EXERCISE BRIEF →
Each entry below is to be written out exactly, and the pictures are to be left out.

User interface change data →

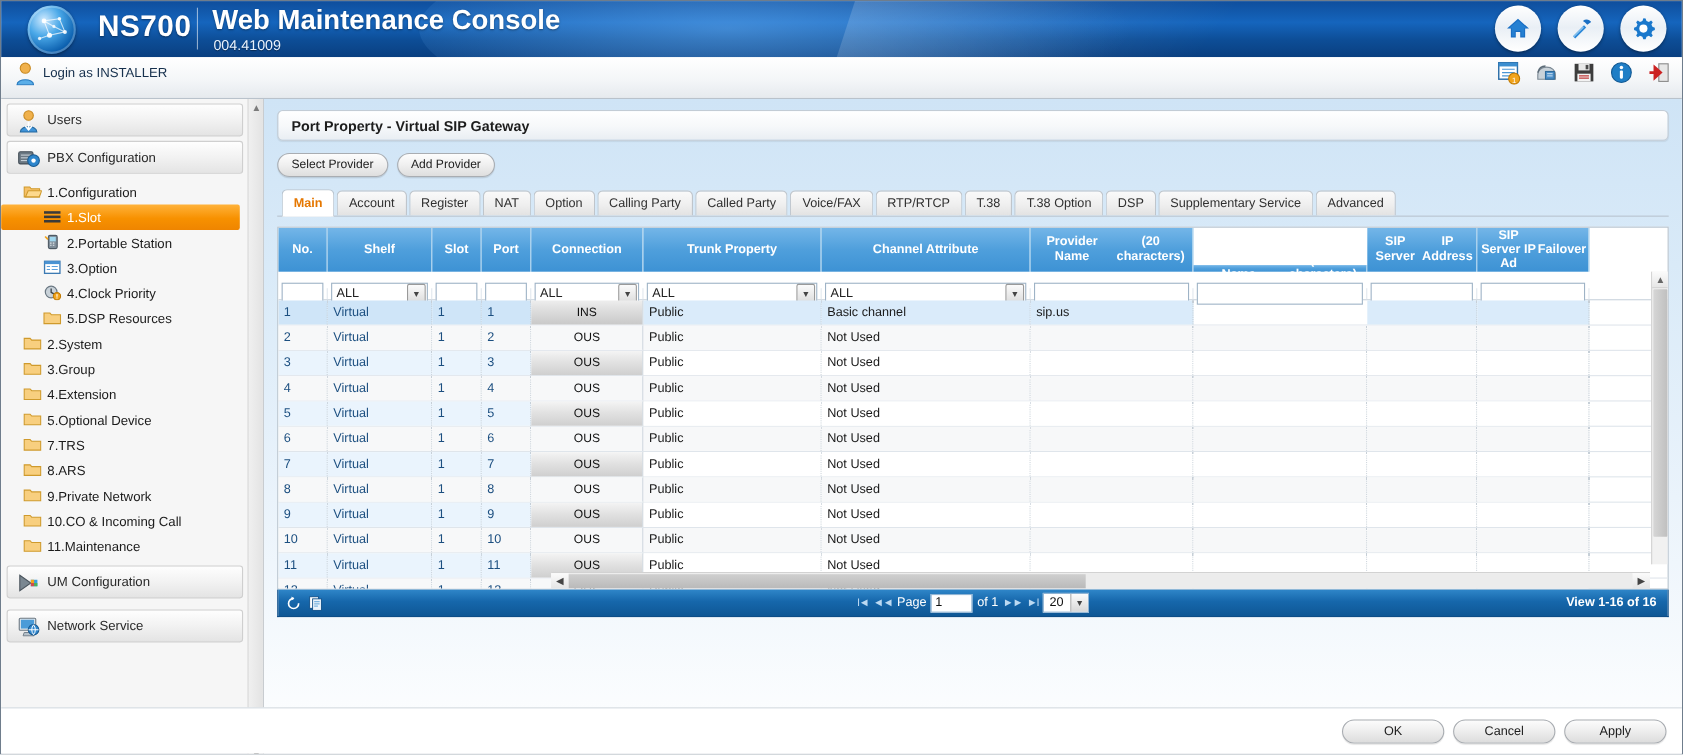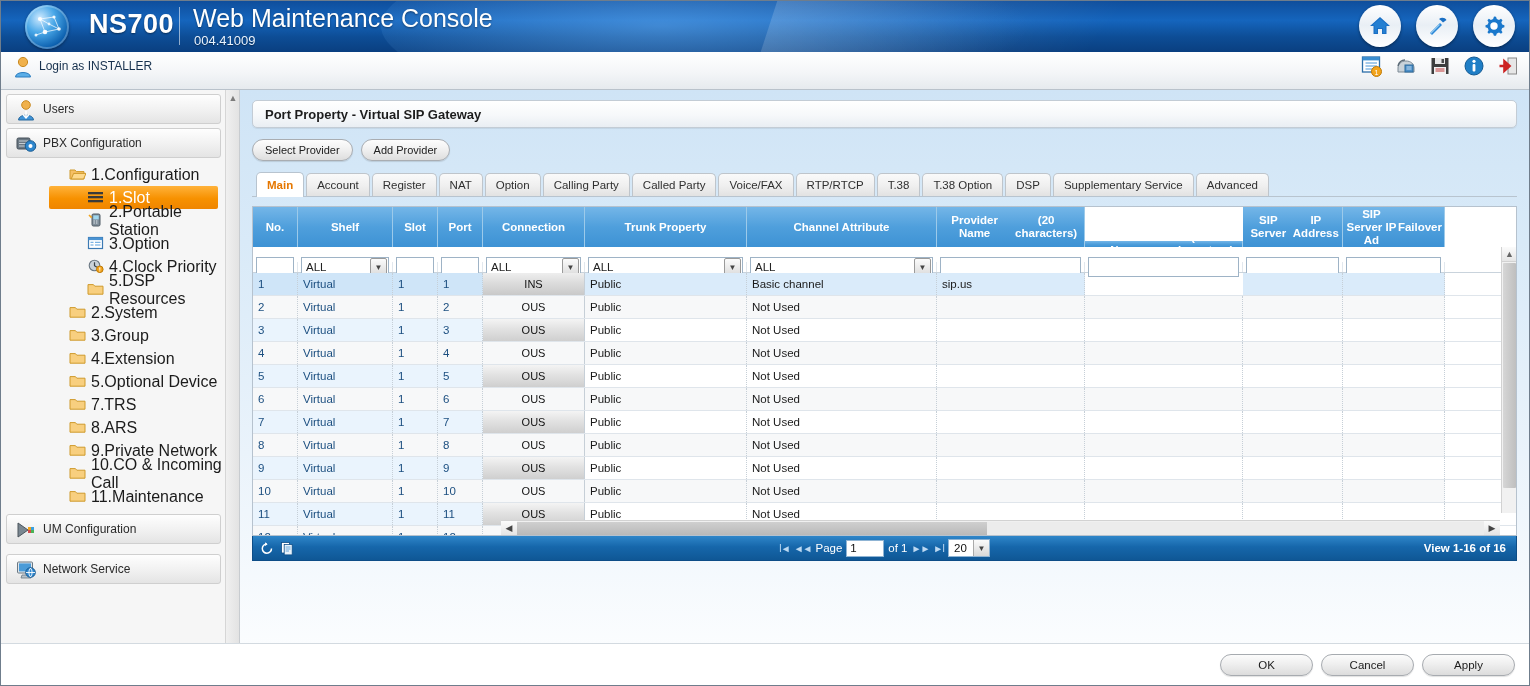--- a/index.html
+++ b/index.html
@@ -47,21 +47,21 @@
     position:absolute; left:88px; top:8px;
     color:#ffffff; font-size:27px; font-weight:bold; letter-spacing:.5px;
     text-shadow: 0 1px 2px rgba(0,0,0,.45);
   }
   .brand-sep {
     position:absolute; left:178px; top:6px; width:1px; height:38px;
     background: rgba(255,255,255,.55);
   }
   .apptitle {
     position:absolute; left:192px; top:3px;
-    color:#ffffff; font-size:25px; font-weight:normal;
+    color:#ffffff; font-size:25px; font-weight:bold;
     text-shadow: 0 1px 2px rgba(0,0,0,.4);
   }
   .appver {
     position:absolute; left:193px; top:32px;
     color:#e8f3ff; font-size:13px;
     text-shadow: 0 1px 1px rgba(0,0,0,.4);
   }
   .hdr-circles { position:absolute; right:14px; top:4px; display:flex; gap:15px; }
   .cbtn {
     width:42px; height:42px; border-radius:50%;
@@ -104,21 +104,21 @@
     background: linear-gradient(180deg,#fefefe 0%,#f2f2f2 50%,#e4e4e4 100%);
     border:1px solid #cfcfcf; border-radius:3px;
     display:flex; align-items:center; cursor:pointer;
   }
   .grp .lbl { margin-left:36px; font-size:12px; color:#2a2a2a; }
   .grp .gi { position:absolute; left:8px; top:4px; width:22px; height:22px; }
 
   .tree { padding:5px 0 0 0; }
   .node {
     position:relative; height:23px; display:flex; align-items:center;
-    padding-left:20px; cursor:pointer; font-size:16px; color:#1b1b1b;margin-left:48px;
+    padding-left:20px; cursor:pointer; font-size:12px; color:#1b1b1b;
   }
   .node .ico { width:17px; height:15px; margin-right:5px; flex:none; position:relative; }
   .node.lvl2 { padding-left:38px; }
   .node.sel {
     background: linear-gradient(180deg,#ffb23a 0%,#f79100 55%,#ef8500 100%);
     color:#ffffff; margin-right:8px; border-radius:2px;
   }
 
   
   .content {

FINISHED TASK →
--- a/index.html
+++ b/index.html
@@ -47,21 +47,21 @@
     position:absolute; left:88px; top:8px;
     color:#ffffff; font-size:27px; font-weight:bold; letter-spacing:.5px;
     text-shadow: 0 1px 2px rgba(0,0,0,.45);
   }
   .brand-sep {
     position:absolute; left:178px; top:6px; width:1px; height:38px;
     background: rgba(255,255,255,.55);
   }
   .apptitle {
     position:absolute; left:192px; top:3px;
-    color:#ffffff; font-size:25px; font-weight:normal;
+    color:#ffffff; font-size:25px; font-weight:bold;
     text-shadow: 0 1px 2px rgba(0,0,0,.4);
   }
   .appver {
     position:absolute; left:193px; top:32px;
     color:#e8f3ff; font-size:13px;
     text-shadow: 0 1px 1px rgba(0,0,0,.4);
   }
   .hdr-circles { position:absolute; right:14px; top:4px; display:flex; gap:15px; }
   .cbtn {
     width:42px; height:42px; border-radius:50%;
@@ -104,21 +104,21 @@
     background: linear-gradient(180deg,#fefefe 0%,#f2f2f2 50%,#e4e4e4 100%);
     border:1px solid #cfcfcf; border-radius:3px;
     display:flex; align-items:center; cursor:pointer;
   }
   .grp .lbl { margin-left:36px; font-size:12px; color:#2a2a2a; }
   .grp .gi { position:absolute; left:8px; top:4px; width:22px; height:22px; }
 
   .tree { padding:5px 0 0 0; }
   .node {
     position:relative; height:23px; display:flex; align-items:center;
-    padding-left:20px; cursor:pointer; font-size:16px; color:#1b1b1b;margin-left:48px;
+    padding-left:20px; cursor:pointer; font-size:12px; color:#1b1b1b;
   }
   .node .ico { width:17px; height:15px; margin-right:5px; flex:none; position:relative; }
   .node.lvl2 { padding-left:38px; }
   .node.sel {
     background: linear-gradient(180deg,#ffb23a 0%,#f79100 55%,#ef8500 100%);
     color:#ffffff; margin-right:8px; border-radius:2px;
   }
 
   
   .content {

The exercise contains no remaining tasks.